* [WORK REQUIRED]
Would you output the entries below only from the line containing "absolute; left: 0;" through the line containing "absolute; left: 47px;", exactly as they stand and with both ends included?

▽

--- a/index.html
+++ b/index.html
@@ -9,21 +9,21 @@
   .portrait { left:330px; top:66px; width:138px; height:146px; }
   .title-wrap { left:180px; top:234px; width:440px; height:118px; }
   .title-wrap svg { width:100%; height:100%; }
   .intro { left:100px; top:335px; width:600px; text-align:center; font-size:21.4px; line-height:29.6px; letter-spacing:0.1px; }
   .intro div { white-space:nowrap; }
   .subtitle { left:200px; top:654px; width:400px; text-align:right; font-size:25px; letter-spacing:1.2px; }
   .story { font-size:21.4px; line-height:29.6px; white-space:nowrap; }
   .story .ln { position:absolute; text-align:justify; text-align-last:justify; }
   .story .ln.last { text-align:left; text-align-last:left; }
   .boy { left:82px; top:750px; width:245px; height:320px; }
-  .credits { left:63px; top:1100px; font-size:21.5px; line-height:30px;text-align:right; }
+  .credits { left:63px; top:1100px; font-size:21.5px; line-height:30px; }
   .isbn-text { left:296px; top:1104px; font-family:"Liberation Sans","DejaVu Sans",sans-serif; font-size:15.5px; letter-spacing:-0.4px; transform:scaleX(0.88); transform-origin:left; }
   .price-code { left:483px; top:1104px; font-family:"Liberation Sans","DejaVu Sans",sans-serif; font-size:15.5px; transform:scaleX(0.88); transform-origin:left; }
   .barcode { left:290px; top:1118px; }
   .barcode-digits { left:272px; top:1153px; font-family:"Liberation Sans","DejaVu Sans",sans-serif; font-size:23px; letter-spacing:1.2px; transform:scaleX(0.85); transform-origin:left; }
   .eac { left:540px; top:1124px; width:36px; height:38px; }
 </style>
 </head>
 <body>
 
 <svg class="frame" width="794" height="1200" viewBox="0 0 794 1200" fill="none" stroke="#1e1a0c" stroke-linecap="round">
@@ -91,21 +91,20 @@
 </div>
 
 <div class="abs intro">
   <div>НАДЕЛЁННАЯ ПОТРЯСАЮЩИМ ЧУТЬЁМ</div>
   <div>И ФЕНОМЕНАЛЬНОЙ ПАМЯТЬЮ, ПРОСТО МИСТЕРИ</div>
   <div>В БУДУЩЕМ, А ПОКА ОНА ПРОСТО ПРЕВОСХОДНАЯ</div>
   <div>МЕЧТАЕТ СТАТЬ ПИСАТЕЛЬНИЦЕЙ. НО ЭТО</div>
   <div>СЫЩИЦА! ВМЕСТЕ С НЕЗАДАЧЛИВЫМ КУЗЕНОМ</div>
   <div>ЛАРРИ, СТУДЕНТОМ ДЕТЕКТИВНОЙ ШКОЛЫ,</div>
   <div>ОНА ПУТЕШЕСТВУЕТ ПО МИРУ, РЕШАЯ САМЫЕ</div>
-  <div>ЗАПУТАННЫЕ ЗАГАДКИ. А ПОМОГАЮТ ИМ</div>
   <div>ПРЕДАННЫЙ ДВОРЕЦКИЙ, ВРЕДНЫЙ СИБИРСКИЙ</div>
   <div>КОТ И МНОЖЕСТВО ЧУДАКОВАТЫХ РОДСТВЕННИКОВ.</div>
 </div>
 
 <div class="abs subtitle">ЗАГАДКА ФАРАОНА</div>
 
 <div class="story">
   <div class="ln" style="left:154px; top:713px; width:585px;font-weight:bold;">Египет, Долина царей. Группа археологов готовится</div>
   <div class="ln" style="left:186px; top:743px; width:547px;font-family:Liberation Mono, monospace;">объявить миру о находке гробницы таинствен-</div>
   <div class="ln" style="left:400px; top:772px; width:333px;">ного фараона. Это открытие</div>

△
▽

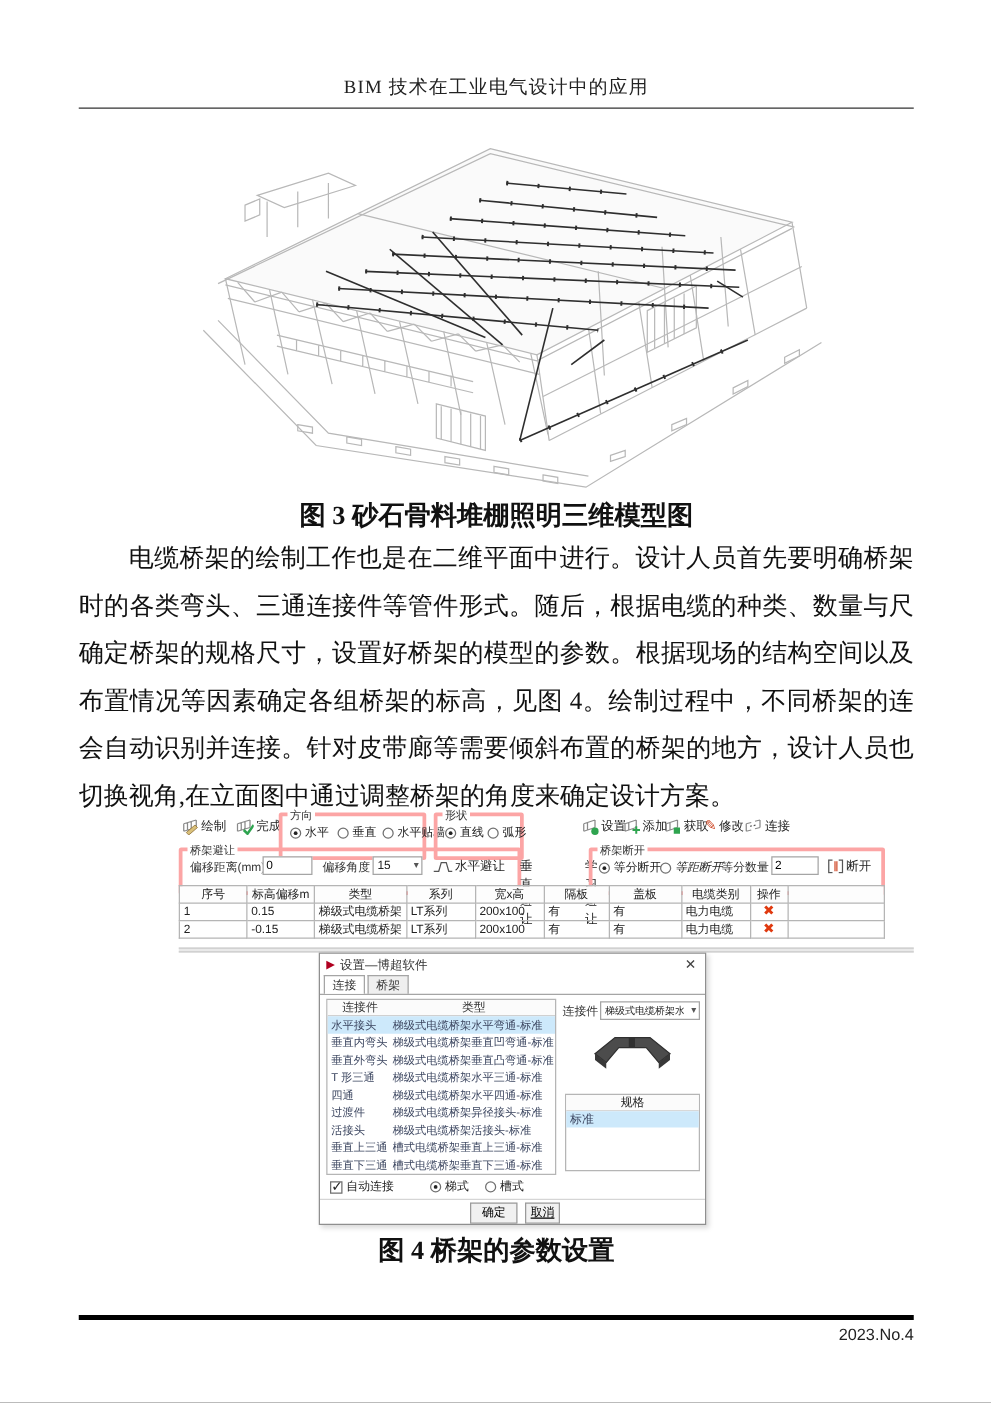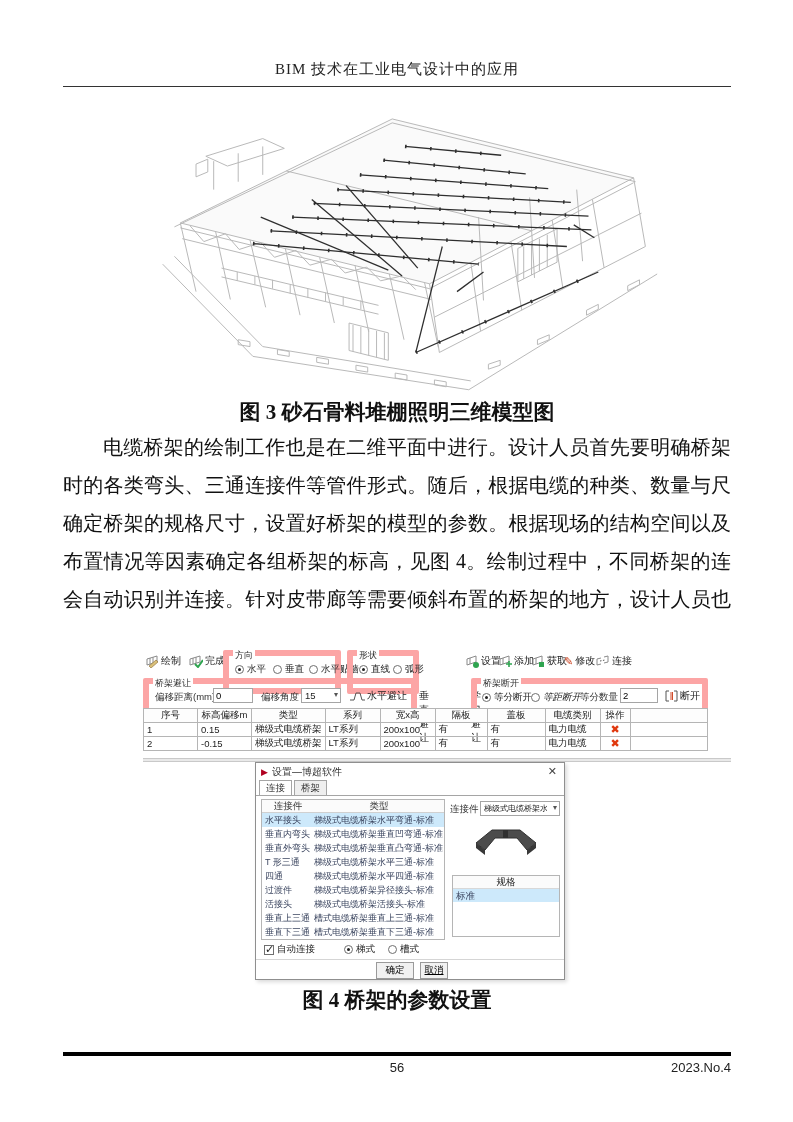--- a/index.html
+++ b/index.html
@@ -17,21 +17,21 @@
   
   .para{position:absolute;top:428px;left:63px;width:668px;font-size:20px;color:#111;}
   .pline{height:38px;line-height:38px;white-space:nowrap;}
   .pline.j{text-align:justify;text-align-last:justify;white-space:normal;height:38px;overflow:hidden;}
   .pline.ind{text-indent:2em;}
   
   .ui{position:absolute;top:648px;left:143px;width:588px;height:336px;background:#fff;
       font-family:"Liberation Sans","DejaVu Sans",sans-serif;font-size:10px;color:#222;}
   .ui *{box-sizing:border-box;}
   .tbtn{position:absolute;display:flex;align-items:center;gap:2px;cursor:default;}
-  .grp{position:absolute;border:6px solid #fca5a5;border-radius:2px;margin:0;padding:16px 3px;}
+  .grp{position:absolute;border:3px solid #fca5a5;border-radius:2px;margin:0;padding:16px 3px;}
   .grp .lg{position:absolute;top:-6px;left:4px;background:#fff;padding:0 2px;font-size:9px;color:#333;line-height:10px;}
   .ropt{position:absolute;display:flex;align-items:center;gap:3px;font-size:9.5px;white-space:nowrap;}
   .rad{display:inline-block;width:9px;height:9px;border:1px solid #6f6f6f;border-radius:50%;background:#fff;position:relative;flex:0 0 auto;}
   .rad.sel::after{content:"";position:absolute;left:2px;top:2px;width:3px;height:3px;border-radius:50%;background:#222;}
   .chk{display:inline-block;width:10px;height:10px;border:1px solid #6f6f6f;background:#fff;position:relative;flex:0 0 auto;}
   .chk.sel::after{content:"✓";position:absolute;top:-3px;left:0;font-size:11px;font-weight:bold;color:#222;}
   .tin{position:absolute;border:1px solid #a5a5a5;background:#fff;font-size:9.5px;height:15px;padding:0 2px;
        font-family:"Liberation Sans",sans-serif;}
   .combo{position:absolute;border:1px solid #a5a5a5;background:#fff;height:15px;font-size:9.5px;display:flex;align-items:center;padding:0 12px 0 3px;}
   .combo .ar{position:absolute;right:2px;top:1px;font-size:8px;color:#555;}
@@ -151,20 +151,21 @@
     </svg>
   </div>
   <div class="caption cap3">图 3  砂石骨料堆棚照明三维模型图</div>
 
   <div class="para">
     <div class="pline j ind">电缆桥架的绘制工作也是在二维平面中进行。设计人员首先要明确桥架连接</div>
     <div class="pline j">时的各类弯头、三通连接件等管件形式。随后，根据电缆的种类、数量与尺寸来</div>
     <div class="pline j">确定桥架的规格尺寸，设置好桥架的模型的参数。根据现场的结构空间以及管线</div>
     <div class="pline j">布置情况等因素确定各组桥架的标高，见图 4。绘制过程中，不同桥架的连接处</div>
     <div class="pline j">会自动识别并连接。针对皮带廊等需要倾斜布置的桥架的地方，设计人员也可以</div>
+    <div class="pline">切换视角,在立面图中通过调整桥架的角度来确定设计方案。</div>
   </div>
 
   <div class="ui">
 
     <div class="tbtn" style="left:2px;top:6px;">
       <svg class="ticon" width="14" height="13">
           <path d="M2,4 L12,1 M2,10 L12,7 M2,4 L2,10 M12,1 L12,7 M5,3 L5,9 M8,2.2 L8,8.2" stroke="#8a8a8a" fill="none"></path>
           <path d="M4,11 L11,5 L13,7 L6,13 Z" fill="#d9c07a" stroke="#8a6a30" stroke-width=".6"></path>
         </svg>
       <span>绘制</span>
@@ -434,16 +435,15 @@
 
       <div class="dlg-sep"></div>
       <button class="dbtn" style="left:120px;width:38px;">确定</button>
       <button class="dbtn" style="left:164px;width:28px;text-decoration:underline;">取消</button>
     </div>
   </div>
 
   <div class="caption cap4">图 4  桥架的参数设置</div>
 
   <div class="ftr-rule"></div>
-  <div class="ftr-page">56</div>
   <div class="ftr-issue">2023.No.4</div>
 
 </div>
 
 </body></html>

△
▽

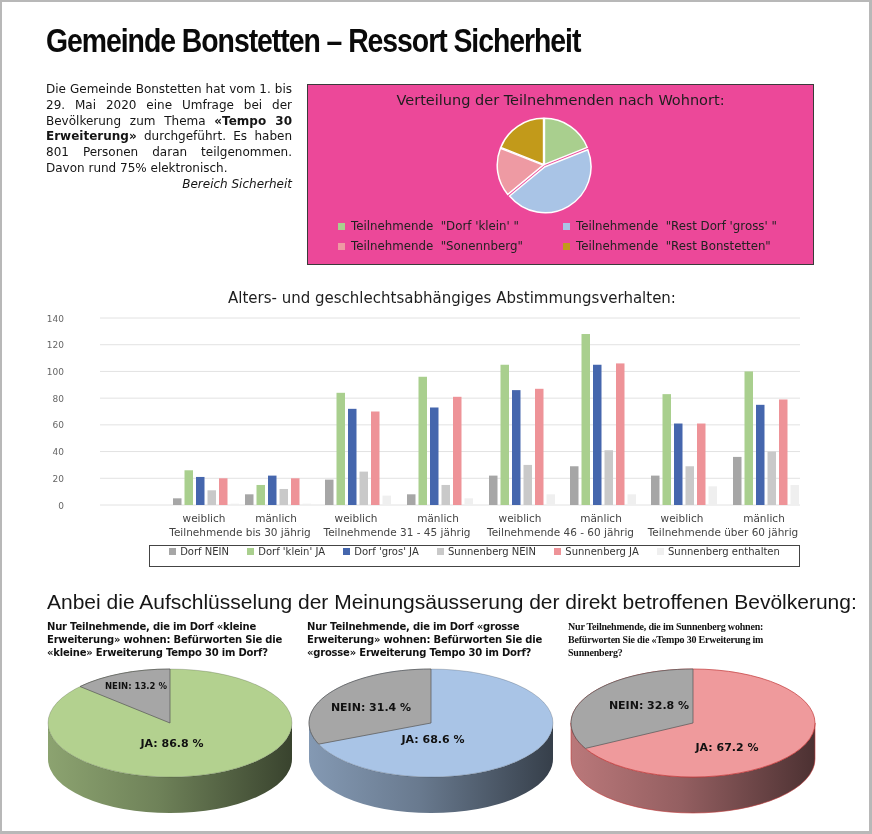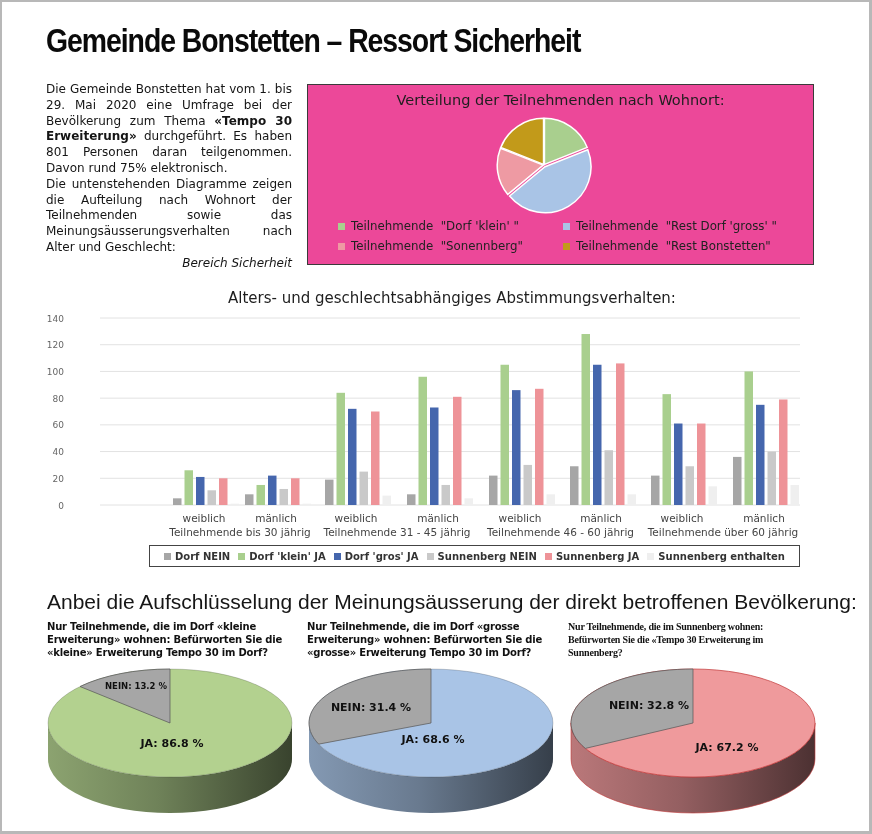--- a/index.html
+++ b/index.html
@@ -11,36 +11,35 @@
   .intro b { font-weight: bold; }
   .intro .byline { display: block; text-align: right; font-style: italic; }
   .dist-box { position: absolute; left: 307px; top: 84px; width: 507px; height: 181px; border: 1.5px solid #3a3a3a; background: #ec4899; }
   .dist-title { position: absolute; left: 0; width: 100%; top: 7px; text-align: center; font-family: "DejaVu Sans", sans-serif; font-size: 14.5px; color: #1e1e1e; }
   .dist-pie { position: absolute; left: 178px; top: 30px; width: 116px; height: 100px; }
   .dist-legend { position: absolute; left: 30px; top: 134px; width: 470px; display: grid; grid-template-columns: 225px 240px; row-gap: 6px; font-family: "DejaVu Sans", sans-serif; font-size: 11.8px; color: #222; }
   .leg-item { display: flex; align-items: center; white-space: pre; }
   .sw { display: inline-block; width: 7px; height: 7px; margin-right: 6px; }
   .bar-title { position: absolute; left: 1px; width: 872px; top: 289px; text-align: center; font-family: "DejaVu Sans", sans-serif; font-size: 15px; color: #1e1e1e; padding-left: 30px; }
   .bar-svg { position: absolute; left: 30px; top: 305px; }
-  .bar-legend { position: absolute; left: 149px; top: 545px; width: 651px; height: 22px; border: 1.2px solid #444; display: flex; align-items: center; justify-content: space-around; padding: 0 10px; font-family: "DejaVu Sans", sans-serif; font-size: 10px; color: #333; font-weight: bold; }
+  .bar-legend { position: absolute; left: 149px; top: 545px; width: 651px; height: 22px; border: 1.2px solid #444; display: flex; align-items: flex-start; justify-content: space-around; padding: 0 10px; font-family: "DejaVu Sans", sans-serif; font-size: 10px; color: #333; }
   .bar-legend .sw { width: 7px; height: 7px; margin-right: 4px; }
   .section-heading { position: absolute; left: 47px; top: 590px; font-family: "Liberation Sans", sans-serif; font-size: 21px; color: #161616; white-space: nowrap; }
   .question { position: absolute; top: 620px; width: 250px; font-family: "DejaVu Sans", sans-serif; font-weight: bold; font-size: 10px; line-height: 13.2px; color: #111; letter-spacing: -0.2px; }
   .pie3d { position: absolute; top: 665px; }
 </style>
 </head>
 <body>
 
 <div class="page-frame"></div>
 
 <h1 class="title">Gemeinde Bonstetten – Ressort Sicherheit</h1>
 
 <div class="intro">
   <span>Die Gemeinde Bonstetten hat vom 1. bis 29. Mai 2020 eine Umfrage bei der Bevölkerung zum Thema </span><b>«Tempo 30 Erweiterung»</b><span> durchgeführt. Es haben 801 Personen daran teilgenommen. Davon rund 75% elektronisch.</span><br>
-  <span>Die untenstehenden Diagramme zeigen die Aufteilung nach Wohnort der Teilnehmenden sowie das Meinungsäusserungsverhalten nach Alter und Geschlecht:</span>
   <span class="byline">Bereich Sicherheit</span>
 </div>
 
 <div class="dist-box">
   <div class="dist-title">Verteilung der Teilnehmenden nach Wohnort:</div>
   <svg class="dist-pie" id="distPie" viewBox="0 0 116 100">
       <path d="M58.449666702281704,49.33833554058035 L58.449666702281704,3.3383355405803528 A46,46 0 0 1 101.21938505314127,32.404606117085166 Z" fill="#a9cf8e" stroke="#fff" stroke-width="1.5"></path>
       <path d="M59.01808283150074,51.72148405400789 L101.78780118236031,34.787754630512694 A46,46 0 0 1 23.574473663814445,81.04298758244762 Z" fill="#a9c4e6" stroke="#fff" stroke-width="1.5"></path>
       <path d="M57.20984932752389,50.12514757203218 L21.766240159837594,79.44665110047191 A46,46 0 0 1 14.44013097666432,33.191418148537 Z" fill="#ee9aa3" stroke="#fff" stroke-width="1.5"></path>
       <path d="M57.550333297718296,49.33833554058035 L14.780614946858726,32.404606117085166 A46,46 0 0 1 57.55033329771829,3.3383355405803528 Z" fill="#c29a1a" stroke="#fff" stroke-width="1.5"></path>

△

* [SOLUTION]
   .dist-title { position: absolute; left: 0; width: 100%; top: 7px; text-align: center; font-family: "DejaVu Sans", sans-serif; font-size: 14.5px; color: #1e1e1e; }
   .dist-pie { position: absolute; left: 178px; top: 30px; width: 116px; height: 100px; }
   .dist-legend { position: absolute; left: 30px; top: 134px; width: 470px; display: grid; grid-template-columns: 225px 240px; row-gap: 6px; font-family: "DejaVu Sans", sans-serif; font-size: 11.8px; color: #222; }
   .leg-item { display: flex; align-items: center; white-space: pre; }
   .sw { display: inline-block; width: 7px; height: 7px; margin-right: 6px; }
   .bar-title { position: absolute; left: 1px; width: 872px; top: 289px; text-align: center; font-family: "DejaVu Sans", sans-serif; font-size: 15px; color: #1e1e1e; padding-left: 30px; }
   .bar-svg { position: absolute; left: 30px; top: 305px; }
-  .bar-legend { position: absolute; left: 149px; top: 545px; width: 651px; height: 22px; border: 1.2px solid #444; display: flex; align-items: center; justify-content: space-around; padding: 0 10px; font-family: "DejaVu Sans", sans-serif; font-size: 10px; color: #333; font-weight: bold; }
+  .bar-legend { position: absolute; left: 149px; top: 545px; width: 651px; height: 22px; border: 1.2px solid #444; display: flex; align-items: flex-start; justify-content: space-around; padding: 0 10px; font-family: "DejaVu Sans", sans-serif; font-size: 10px; color: #333; }
   .bar-legend .sw { width: 7px; height: 7px; margin-right: 4px; }
   .section-heading { position: absolute; left: 47px; top: 590px; font-family: "Liberation Sans", sans-serif; font-size: 21px; color: #161616; white-space: nowrap; }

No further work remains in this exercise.